▶ _Task description_: Check every line of the entries that follow, and copy the ones containing "left".
---------- Information shown
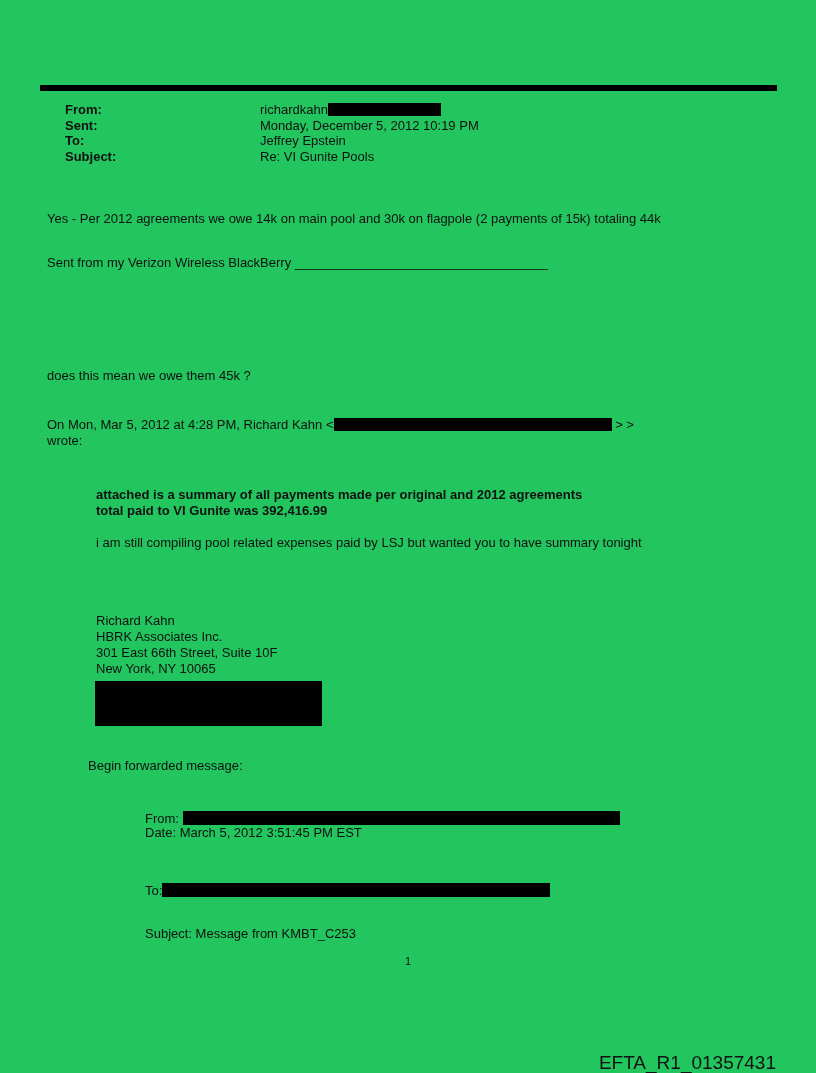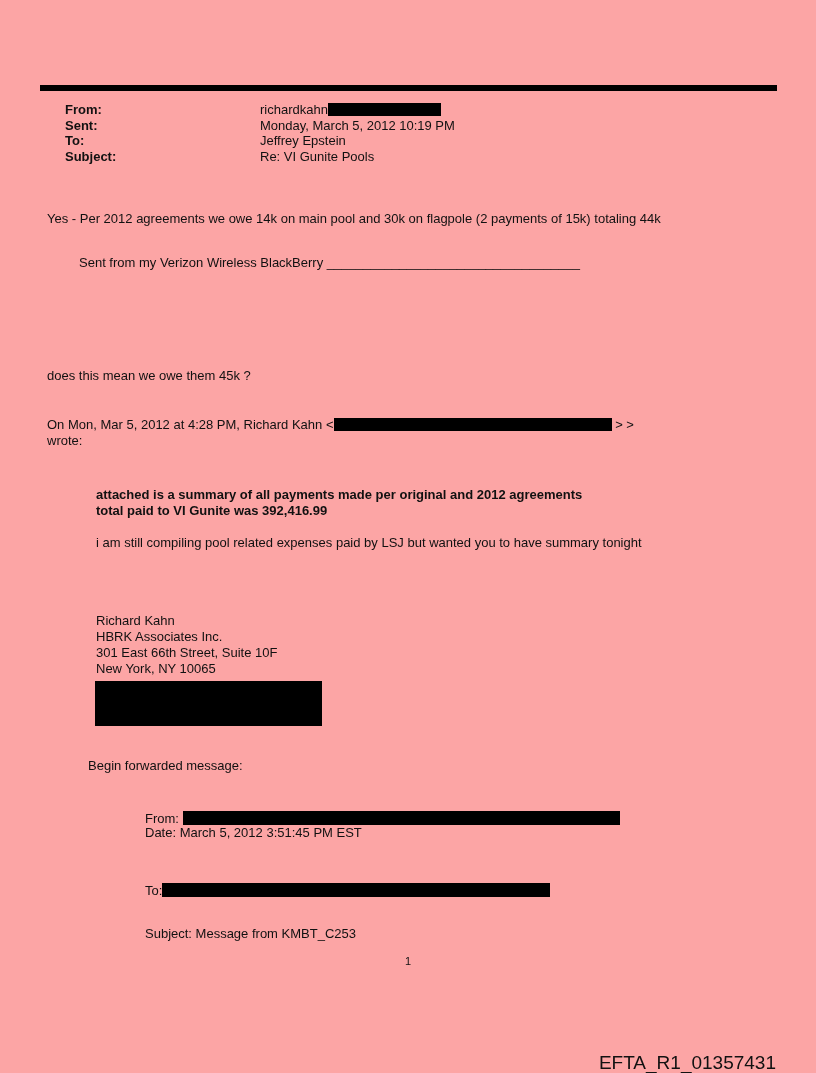--- a/index.html
+++ b/index.html
@@ -4,21 +4,21 @@
 <style>
   html, body {
     margin: 0;
     padding: 0;
     background: #ffffff;
   }
   .page {
     position: relative;
     width: 816px;
     height: 1073px;
-    background: #fca5a5;
+    background: #22c55e;
     font-family: "Liberation Sans", sans-serif;
     font-size: 13px;
     color: #111111;
     overflow: hidden;
   }
   .top-rule {
     position: absolute;
     top: 85px;
     left: 40px;
     width: 737px;
@@ -46,21 +46,21 @@
   .redact-fwd-from { width: 437px; height: 14px; }
   .redact-fwd-to { width: 388px; height: 14px; }
 
   .block {
     position: absolute;
     left: 47px;
     line-height: 16px;
     white-space: nowrap;
   }
   .b-reply { top: 211px; white-space: normal; width: 700px; }
-  .b-bb { top: 255px; margin-left: 32px; }
+  .b-bb { top: 255px; }
   .b-quoted { top: 288px; }
   .b-question { top: 368px; }
   .b-onmon { top: 417px; }
   .b-attached { top: 487px; left: 96px; font-weight: bold; }
   .b-compiling { top: 535px; left: 96px; }
   .b-sig { top: 613px; left: 96px; }
   .b-redactblock {
     position: absolute;
     top: 681px;
     left: 95px;
@@ -95,21 +95,21 @@
 
   <div class="top-rule"></div>
 
   <div class="hdr">
     <div class="hdr-row">
       <span class="hdr-label">From:</span>
       <span class="hdr-value"><span>richardkahn</span><span class="redact redact-hdr-from"></span></span>
     </div>
     <div class="hdr-row">
       <span class="hdr-label">Sent:</span>
-      <span class="hdr-value">Monday, March 5, 2012 10:19 PM</span>
+      <span class="hdr-value">Monday, December 5, 2012 10:19 PM</span>
     </div>
     <div class="hdr-row">
       <span class="hdr-label">To:</span>
       <span class="hdr-value">Jeffrey Epstein</span>
     </div>
     <div class="hdr-row">
       <span class="hdr-label">Subject:</span>
       <span class="hdr-value">Re: VI Gunite Pools</span>
     </div>
   </div>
--------------------
▶ _Response to the exercise_:
     left: 40px;
     left: 47px;
-  .b-bb { top: 255px; margin-left: 32px; }
   .b-attached { top: 487px; left: 96px; font-weight: bold; }
   .b-compiling { top: 535px; left: 96px; }
   .b-sig { top: 613px; left: 96px; }
     left: 95px;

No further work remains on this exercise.